• Recorded data
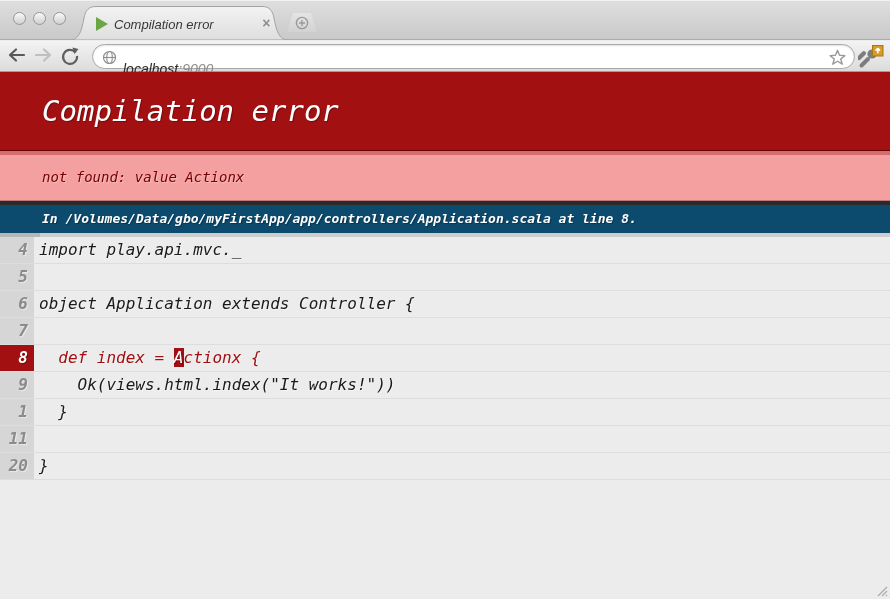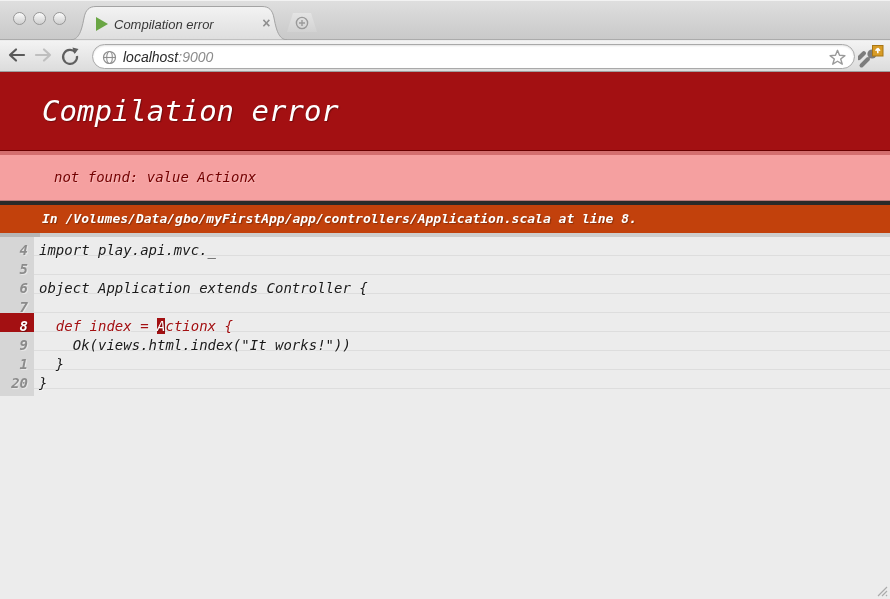"localhost:9000" .omni-url { top: 4px -> 16px }
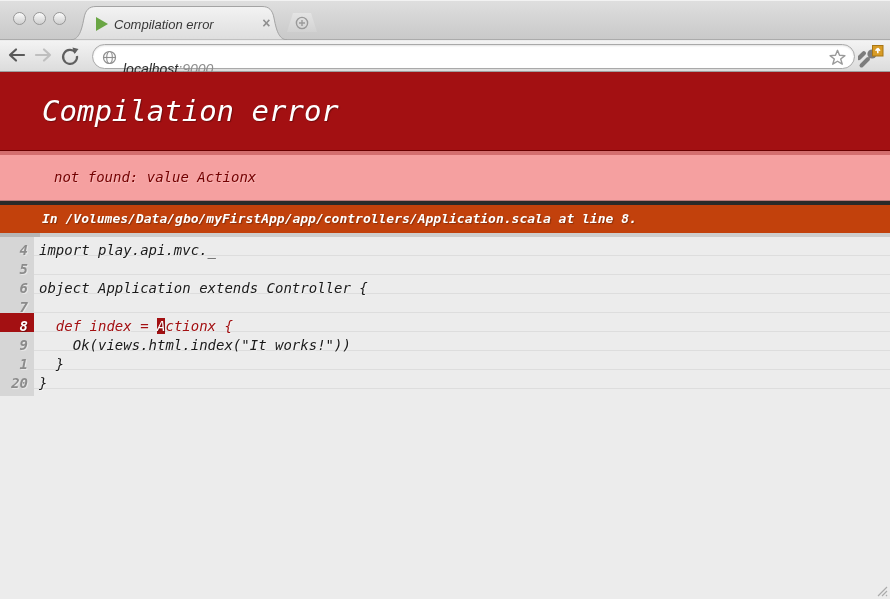"not found: value Actionx" .err-detail { padding: 14px 54px -> 14px 42px }
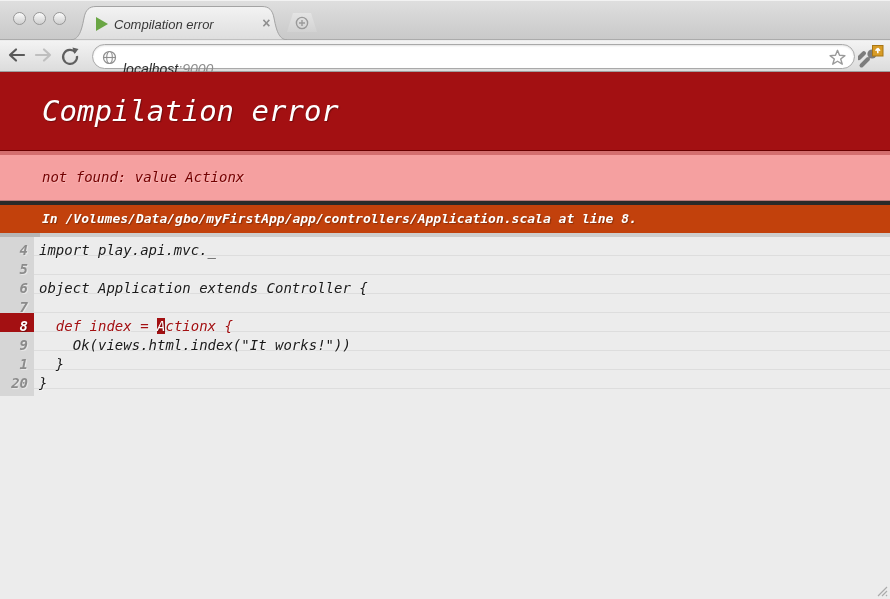"In" .err-location { background: #c2410c -> #0c4a6e }
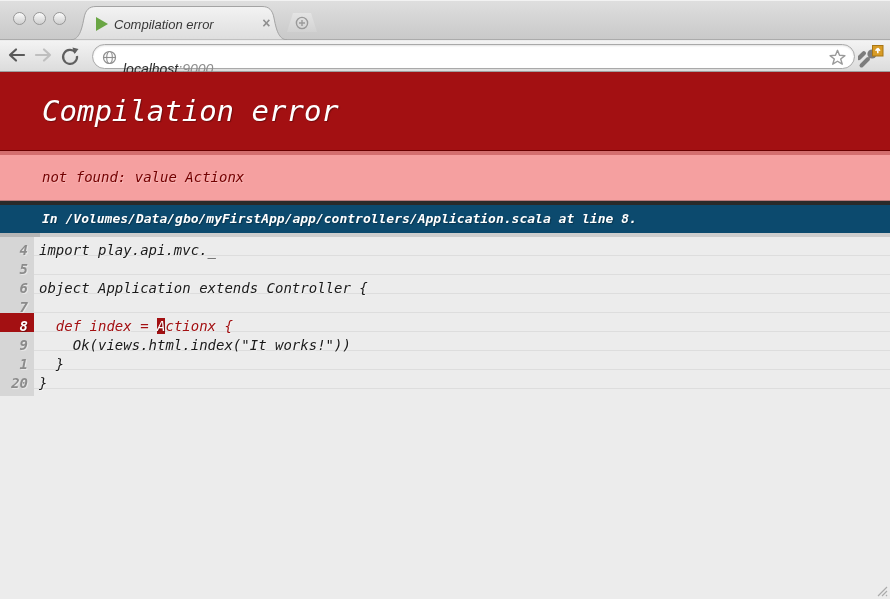"4 import play.api.mvc._" .code-row { font-size: 14px -> 16px; height: 19px -> 27px }
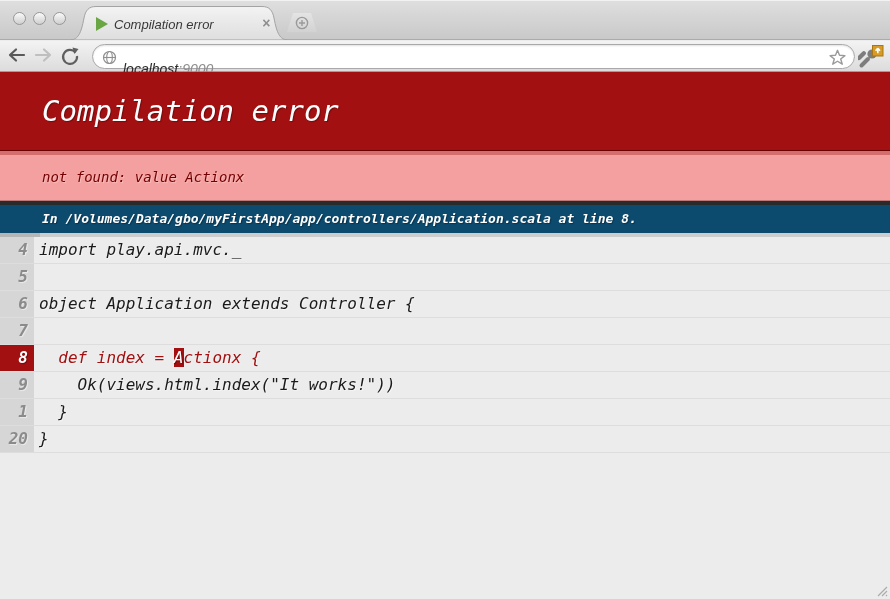"11" div.code-row { html: none -> <div><span>11</span><span></span></div> }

• Exercise objective
Copy the data above word for word. Pictures stay out.

• Answer box
"localhost:9000" .omni-url { top: 4px -> 16px }
"not found: value Actionx" .err-detail { padding: 14px 54px -> 14px 42px }
"In" .err-location { background: #c2410c -> #0c4a6e }
"4 import play.api.mvc._" .code-row { font-size: 14px -> 16px; height: 19px -> 27px }
"11" div.code-row { html: none -> <div><span>11</span><span></span></div> }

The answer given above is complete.